Task requirements ::
Line by line, print the records exactly as they are, dropping the pictures.

(Saved entries)
[Start of section]
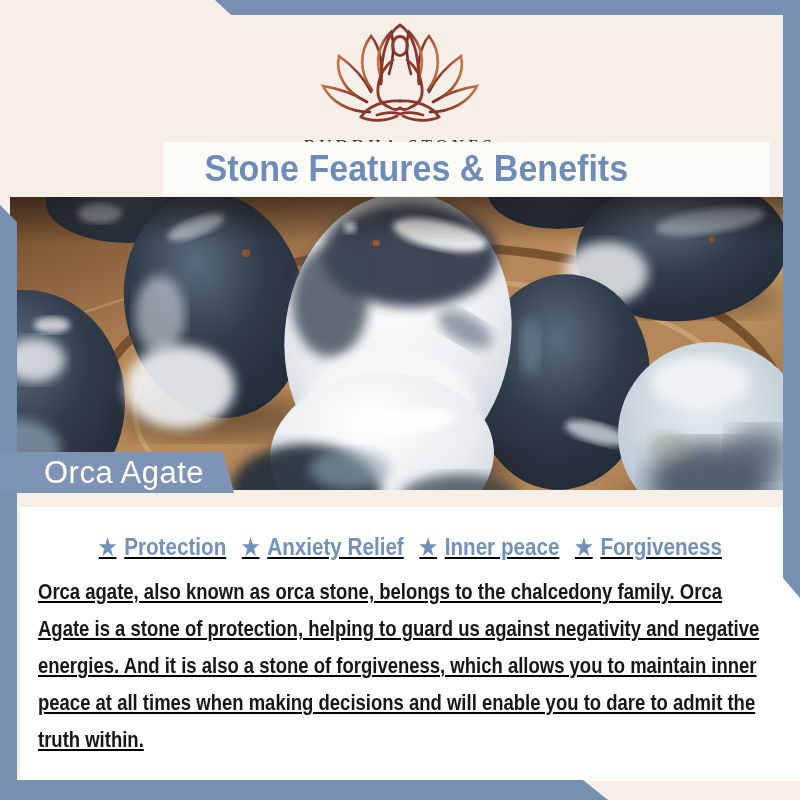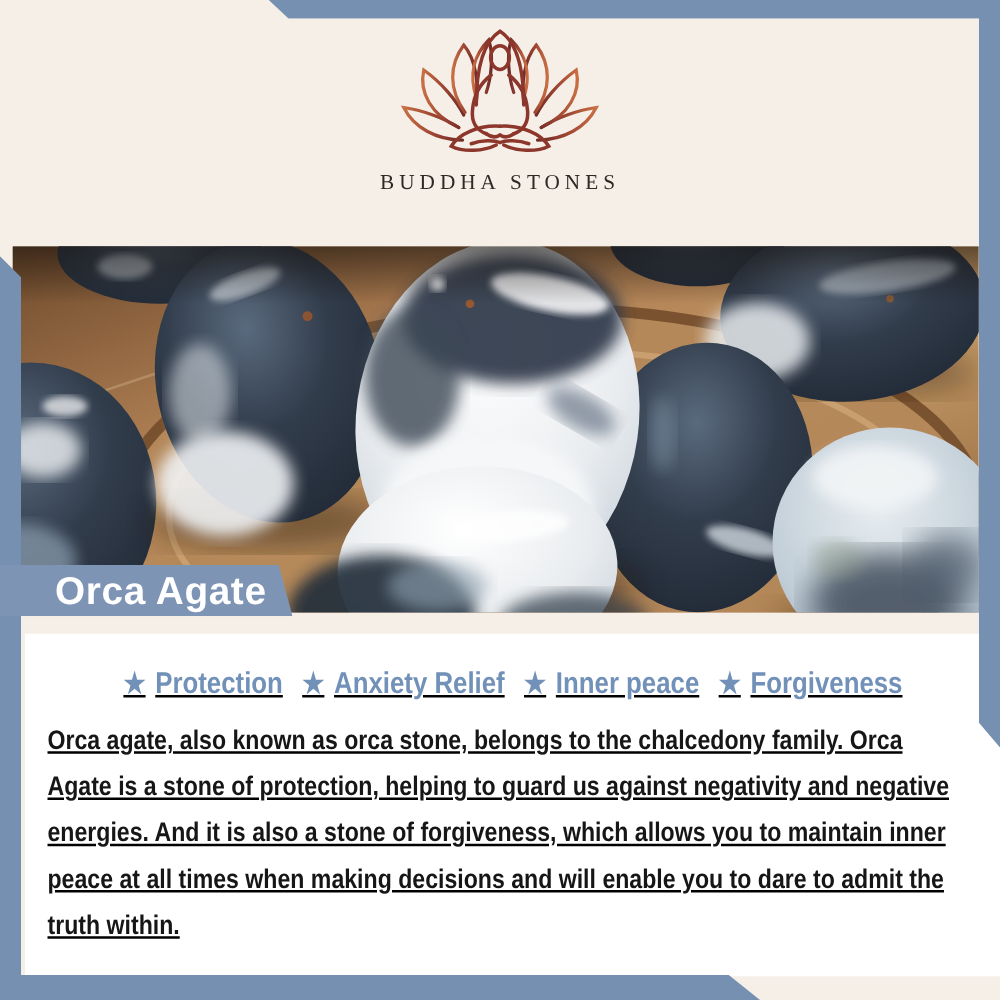"Stone Features & Benefits" div.banner { html: none -> <div> <span>Stone Features &amp; Benefits</span> </div> }
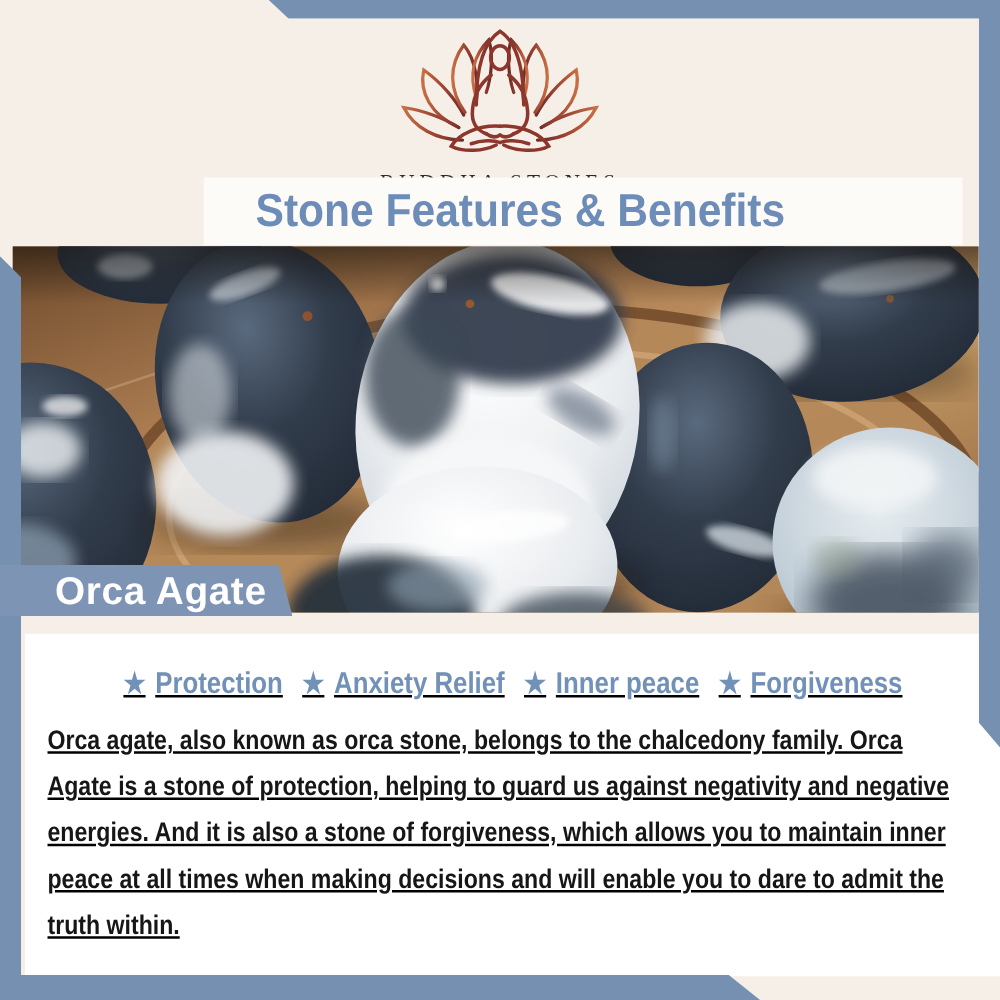"Orca Agate" .label-text { font-weight: bold -> normal }
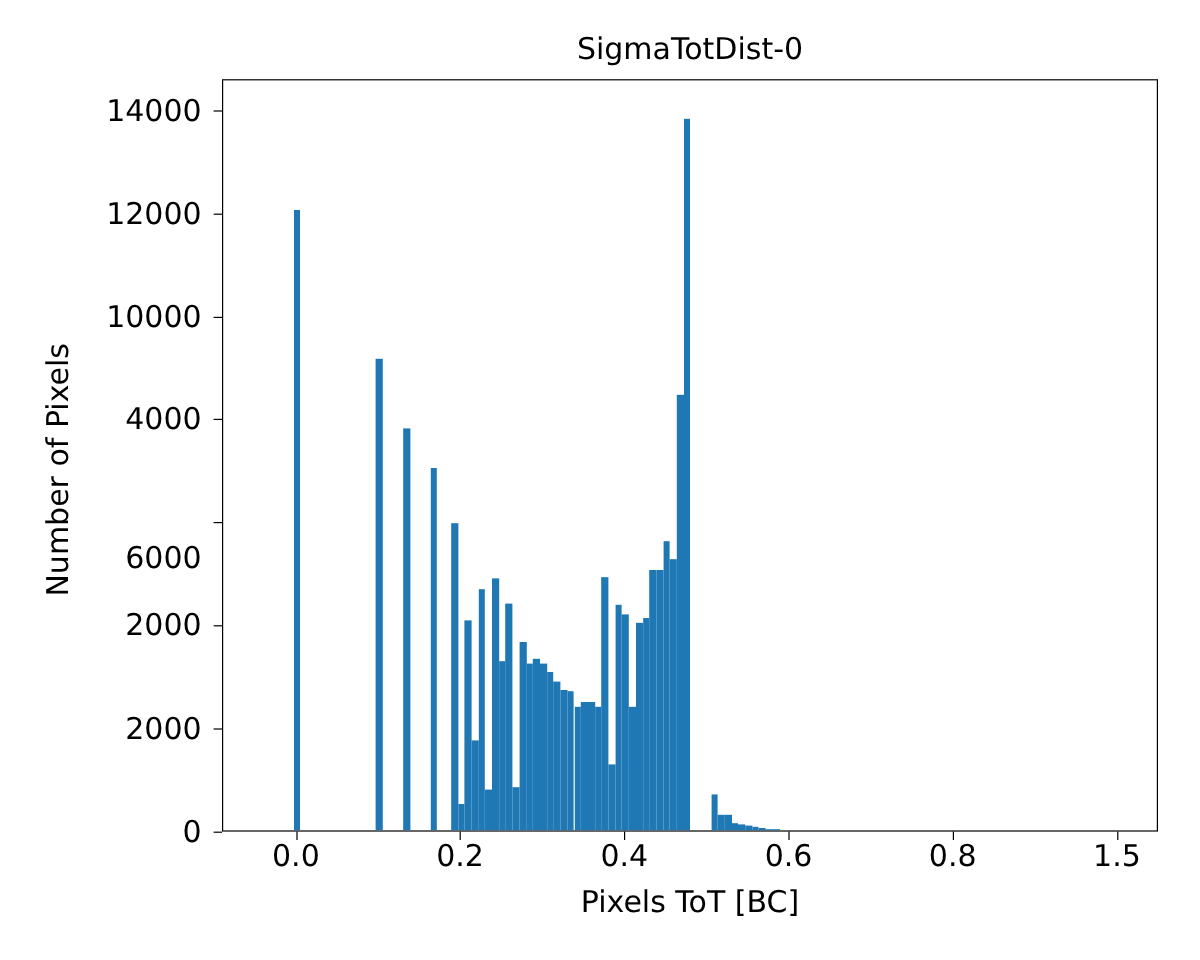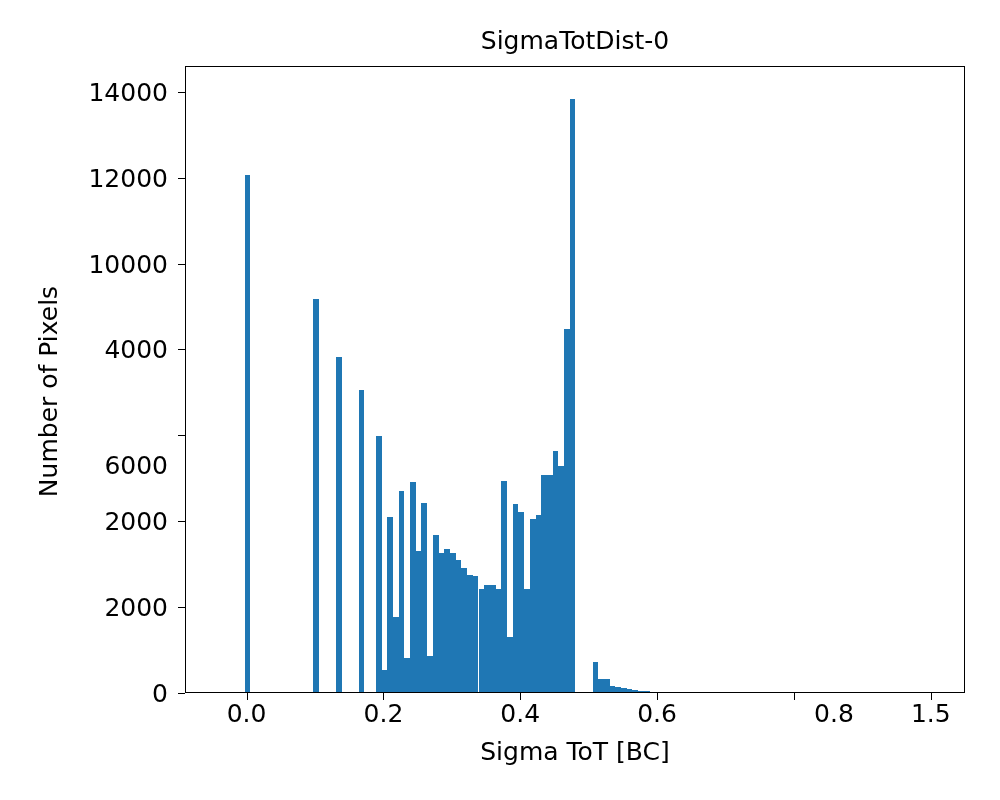"0.8" div.xtick-label { margin-left: 40px -> none }
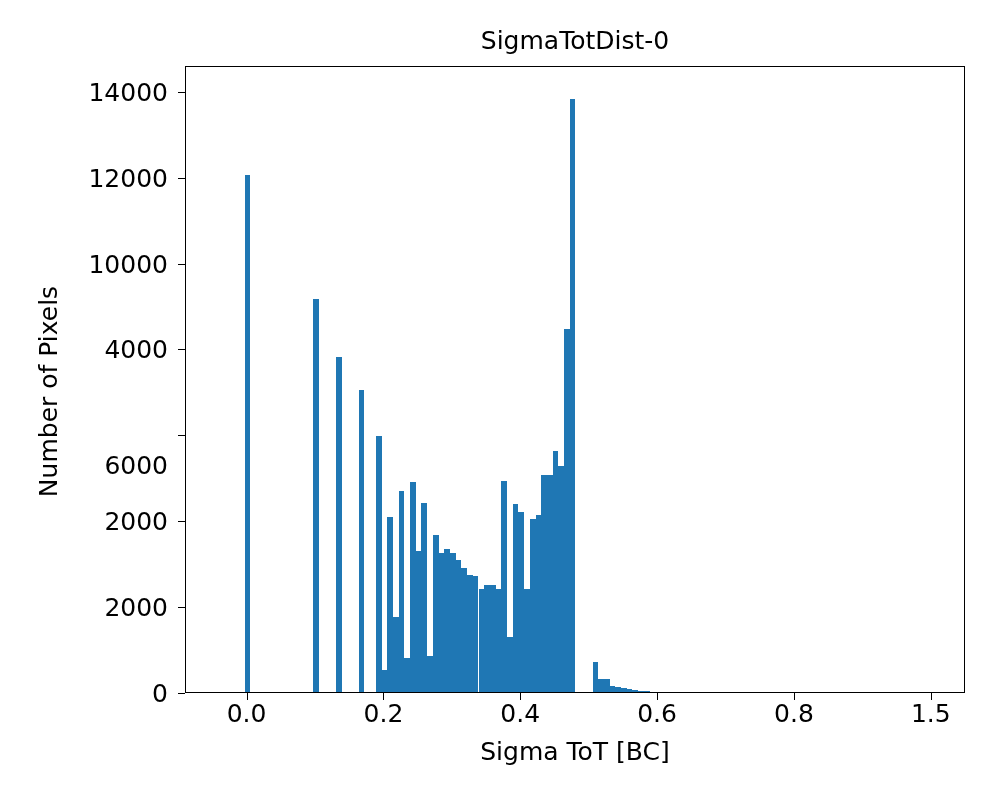"Sigma ToT [BC]" div { text: Sigma -> Pixels }
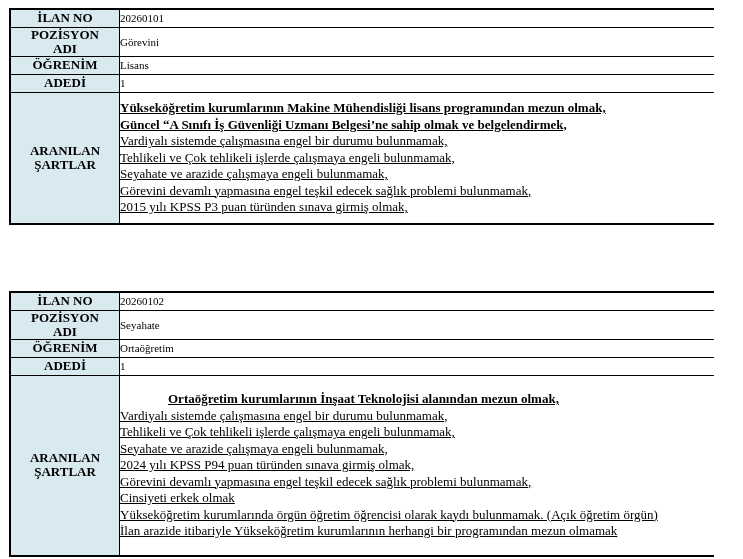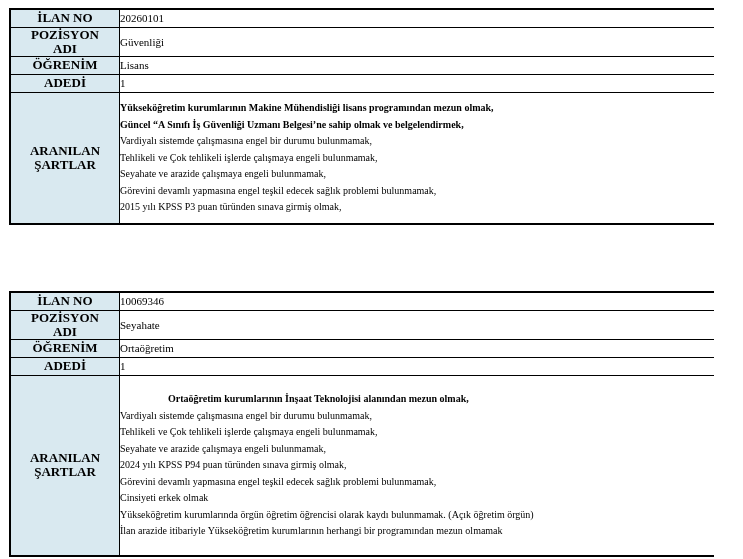"Güvenliği" td.value-cell { text: Güvenliği -> Görevini }
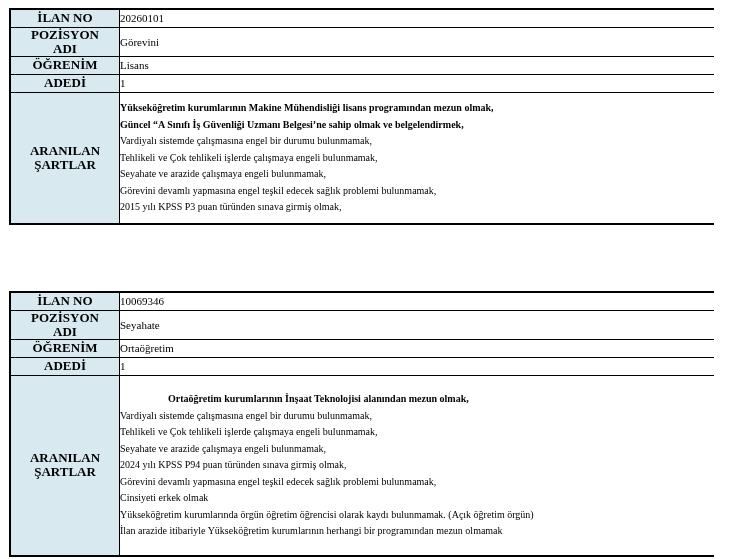"Yükseköğretim kurumlarının Makine" .req-line { font-size: 10px -> 13px; text-decoration: none -> underline }
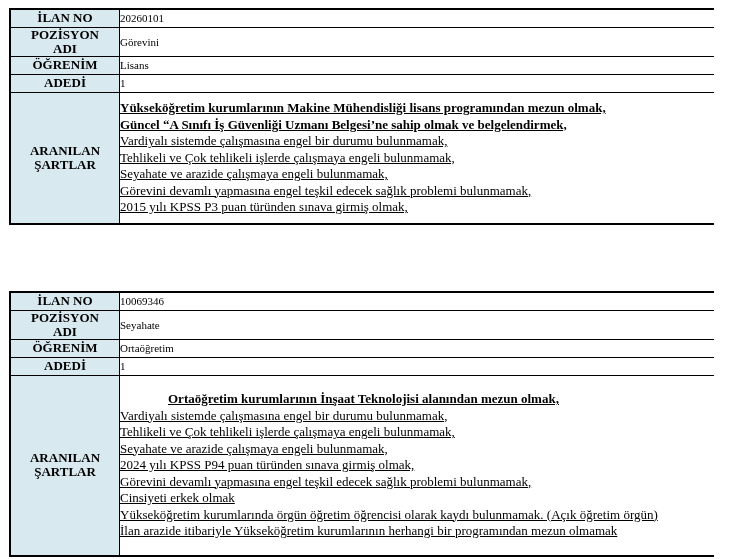"10069346" td.value-cell { text: 10069346 -> 20260102 }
[End of section]
Written answer ::
"Stone Features & Benefits" div.banner { html: none -> <div> <span>Stone Features &amp; Benefits</span> </div> }
"Orca Agate" .label-text { font-weight: bold -> normal }
"0.8" div.xtick-label { margin-left: 40px -> none }
"Sigma ToT [BC]" div { text: Sigma -> Pixels }
"Güvenliği" td.value-cell { text: Güvenliği -> Görevini }
"Yükseköğretim kurumlarının Makine" .req-line { font-size: 10px -> 13px; text-decoration: none -> underline }
"10069346" td.value-cell { text: 10069346 -> 20260102 }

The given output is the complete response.